Madewithlau.com recipe support

hhursev / recipe-scrapers

Python package for scraping recipes data

MIT License

1.7k stars 518 forks source link

Madewithlau.com recipe support #1015

Closed kdliu86 closed 5 months ago

kdliu86 commented 6 months ago

Currently cannot scrape madewithlau.com

https://www.madewithlau.com/recipes/siu-yuk-crispy-pork-belly

`returned scraper data for reference:

{ 'author': None, 'canonical_url': 'https://www.madewithlau.com/recipes/siu-yuk-crispy-pork-belly', 'category': None, 'host': 'madewithlau.com', 'image': None, 'ingredient_groups': [{'ingredients': [], 'purpose': None}], 'ingredients': [], 'instructions': '', 'instructions_list': [], 'site_name': None }`

mlduff commented 5 months ago

It looks like madewithlau is now using a tRPC endpoint to get the recipe data after page load.
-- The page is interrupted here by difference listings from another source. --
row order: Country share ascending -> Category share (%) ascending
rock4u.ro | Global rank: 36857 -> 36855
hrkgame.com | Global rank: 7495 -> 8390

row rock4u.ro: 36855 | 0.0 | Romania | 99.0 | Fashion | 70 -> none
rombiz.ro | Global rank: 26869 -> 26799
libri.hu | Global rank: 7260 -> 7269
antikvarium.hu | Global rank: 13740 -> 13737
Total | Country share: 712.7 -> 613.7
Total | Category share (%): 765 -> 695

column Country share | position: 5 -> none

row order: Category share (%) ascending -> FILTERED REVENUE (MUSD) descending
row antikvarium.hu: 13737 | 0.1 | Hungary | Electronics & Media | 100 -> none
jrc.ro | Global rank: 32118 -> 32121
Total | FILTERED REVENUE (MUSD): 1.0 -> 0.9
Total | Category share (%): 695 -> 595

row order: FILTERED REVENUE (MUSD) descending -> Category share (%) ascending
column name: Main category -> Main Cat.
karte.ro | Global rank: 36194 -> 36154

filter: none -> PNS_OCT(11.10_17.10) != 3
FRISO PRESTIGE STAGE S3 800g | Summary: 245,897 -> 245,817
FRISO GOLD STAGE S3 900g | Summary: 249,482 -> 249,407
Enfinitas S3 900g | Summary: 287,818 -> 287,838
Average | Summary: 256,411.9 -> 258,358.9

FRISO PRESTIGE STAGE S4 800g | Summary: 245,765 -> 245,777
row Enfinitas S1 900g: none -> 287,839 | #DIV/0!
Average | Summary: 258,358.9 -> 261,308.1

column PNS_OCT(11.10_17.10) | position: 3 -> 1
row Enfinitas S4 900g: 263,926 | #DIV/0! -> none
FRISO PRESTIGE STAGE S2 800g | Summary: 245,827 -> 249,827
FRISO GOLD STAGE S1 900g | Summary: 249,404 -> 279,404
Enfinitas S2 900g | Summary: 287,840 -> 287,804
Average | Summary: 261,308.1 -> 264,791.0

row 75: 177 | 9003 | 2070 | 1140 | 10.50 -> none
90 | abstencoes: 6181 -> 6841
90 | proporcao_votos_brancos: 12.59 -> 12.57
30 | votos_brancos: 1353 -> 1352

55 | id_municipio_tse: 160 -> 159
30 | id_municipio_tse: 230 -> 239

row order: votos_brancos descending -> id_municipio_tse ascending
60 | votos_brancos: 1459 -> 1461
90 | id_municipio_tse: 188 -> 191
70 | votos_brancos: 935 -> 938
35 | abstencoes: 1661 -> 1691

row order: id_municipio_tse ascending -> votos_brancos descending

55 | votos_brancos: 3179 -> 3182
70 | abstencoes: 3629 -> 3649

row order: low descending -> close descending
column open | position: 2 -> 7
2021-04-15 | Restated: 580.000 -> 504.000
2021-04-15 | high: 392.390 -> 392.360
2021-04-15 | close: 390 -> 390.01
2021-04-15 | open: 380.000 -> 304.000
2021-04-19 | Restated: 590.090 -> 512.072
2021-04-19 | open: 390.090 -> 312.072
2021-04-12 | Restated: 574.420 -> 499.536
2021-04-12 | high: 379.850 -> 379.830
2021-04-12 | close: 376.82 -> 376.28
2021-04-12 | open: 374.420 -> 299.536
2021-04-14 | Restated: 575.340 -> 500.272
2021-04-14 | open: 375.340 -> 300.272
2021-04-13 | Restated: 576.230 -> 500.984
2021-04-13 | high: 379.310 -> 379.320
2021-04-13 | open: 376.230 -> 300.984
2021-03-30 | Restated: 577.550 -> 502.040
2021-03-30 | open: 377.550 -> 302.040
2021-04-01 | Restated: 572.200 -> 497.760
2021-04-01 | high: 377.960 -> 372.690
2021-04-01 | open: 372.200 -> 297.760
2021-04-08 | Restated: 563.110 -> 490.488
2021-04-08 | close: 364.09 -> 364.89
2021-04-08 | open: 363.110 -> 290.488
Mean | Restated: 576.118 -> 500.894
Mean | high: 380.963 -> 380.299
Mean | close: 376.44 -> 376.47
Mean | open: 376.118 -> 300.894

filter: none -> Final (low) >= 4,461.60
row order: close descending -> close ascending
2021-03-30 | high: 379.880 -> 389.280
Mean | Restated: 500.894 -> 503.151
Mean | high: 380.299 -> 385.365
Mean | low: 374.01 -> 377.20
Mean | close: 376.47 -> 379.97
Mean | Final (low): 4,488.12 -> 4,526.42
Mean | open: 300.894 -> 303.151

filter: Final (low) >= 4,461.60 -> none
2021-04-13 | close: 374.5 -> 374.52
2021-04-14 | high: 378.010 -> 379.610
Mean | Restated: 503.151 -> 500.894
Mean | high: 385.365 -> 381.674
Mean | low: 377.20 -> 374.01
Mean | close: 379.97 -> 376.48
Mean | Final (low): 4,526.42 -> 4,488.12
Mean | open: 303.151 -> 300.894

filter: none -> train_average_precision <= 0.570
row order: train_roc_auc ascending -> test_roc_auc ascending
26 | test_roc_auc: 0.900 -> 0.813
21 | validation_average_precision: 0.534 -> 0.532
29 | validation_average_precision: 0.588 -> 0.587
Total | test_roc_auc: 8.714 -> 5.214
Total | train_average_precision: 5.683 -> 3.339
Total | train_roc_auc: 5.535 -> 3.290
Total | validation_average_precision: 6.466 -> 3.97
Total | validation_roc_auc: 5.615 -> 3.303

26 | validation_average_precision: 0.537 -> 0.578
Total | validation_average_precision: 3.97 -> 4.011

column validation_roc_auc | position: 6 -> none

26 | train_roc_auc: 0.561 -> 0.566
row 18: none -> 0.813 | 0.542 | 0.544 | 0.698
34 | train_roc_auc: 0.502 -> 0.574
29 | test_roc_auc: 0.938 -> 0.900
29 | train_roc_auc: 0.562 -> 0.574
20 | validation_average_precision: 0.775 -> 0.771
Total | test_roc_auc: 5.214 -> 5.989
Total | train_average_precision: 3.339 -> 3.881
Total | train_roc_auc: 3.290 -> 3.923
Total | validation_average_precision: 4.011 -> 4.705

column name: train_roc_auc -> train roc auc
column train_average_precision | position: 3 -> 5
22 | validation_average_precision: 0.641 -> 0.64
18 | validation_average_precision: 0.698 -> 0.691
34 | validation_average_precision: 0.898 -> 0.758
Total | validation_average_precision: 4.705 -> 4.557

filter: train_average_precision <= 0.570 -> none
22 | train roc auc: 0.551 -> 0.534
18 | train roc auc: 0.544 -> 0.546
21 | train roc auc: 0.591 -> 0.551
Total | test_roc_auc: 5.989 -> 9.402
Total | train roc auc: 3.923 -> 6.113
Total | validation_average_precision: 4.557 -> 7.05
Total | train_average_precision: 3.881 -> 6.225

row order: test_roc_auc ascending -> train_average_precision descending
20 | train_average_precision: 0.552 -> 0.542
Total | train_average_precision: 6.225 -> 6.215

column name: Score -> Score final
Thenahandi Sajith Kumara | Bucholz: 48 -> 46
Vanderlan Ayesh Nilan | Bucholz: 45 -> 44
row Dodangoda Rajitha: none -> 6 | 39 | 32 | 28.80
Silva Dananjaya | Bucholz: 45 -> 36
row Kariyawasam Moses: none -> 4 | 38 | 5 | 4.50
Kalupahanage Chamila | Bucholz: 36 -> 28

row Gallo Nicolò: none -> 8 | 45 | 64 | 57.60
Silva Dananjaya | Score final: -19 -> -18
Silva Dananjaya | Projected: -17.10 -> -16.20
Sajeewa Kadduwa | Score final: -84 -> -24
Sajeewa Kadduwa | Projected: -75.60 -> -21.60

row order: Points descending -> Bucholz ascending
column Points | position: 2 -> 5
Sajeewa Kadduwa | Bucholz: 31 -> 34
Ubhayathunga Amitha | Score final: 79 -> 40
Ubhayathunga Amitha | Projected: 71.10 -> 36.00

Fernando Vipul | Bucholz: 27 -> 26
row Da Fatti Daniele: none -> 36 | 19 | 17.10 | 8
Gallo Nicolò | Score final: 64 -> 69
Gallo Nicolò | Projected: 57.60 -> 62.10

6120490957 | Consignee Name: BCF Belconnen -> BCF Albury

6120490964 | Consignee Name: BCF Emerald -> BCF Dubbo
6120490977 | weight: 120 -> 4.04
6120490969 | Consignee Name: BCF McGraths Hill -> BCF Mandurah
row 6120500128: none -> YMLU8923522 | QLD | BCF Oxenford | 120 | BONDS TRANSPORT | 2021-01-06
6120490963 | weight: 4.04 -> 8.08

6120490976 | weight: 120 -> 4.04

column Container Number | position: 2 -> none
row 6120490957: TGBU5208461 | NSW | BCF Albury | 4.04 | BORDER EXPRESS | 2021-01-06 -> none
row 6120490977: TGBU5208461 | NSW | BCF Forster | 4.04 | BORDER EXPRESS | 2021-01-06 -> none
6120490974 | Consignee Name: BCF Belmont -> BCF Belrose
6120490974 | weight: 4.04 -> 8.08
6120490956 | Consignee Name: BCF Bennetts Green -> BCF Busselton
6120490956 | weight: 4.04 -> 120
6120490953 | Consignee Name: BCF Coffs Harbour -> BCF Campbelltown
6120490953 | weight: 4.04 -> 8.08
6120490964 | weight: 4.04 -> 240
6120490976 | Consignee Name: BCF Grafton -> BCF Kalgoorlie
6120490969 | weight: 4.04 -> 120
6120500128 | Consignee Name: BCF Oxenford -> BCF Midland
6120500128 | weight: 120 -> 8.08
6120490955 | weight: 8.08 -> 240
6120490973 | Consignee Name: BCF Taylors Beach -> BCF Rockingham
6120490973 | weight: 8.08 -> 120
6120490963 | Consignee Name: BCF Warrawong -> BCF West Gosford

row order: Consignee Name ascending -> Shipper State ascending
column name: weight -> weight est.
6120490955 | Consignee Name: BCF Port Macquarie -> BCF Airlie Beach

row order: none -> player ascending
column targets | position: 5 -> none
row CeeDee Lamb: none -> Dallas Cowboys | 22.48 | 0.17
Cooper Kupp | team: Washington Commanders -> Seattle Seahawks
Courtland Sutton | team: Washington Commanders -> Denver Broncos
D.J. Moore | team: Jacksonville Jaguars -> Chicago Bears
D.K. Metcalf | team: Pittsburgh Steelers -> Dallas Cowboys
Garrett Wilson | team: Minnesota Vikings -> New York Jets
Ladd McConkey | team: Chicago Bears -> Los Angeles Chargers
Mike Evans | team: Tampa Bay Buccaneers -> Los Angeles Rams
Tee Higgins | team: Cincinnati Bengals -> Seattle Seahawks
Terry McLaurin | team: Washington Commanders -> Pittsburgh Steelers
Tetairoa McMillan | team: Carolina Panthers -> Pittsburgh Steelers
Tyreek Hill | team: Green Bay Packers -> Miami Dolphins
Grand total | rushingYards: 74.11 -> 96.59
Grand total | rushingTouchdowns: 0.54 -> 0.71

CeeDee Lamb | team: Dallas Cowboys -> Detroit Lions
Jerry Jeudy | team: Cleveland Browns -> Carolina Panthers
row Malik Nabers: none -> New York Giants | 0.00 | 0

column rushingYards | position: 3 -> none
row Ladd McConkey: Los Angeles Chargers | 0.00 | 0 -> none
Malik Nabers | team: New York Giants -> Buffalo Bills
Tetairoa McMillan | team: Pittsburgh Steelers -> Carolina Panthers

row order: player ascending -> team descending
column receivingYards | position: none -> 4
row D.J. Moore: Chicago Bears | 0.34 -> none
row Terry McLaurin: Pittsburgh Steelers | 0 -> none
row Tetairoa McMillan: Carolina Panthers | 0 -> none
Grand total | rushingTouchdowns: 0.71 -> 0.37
An example of this is https://www.madewithlau.com/api/trpc/recipe.bySlug?batch=1&input={%220%22:{%22json%22:{%22slug%22:%22salted-fish-chicken-fried-rice%22}}}

I think that this will require a rewrite of the scraper to address, I'm happy to do this in a similar manner to how I tackled bergamot in https://github.com/hhursev/recipe-scrapers/pull/1064\

Do these findings and approach sound reasonable @jayaddison ?

jayaddison commented 5 months ago

That seems fine to me @mlduff, yep - please note that I'm going to be a little slow responding to code reviews for a few days (there are a few existing pull requests that I have not yet reviewed).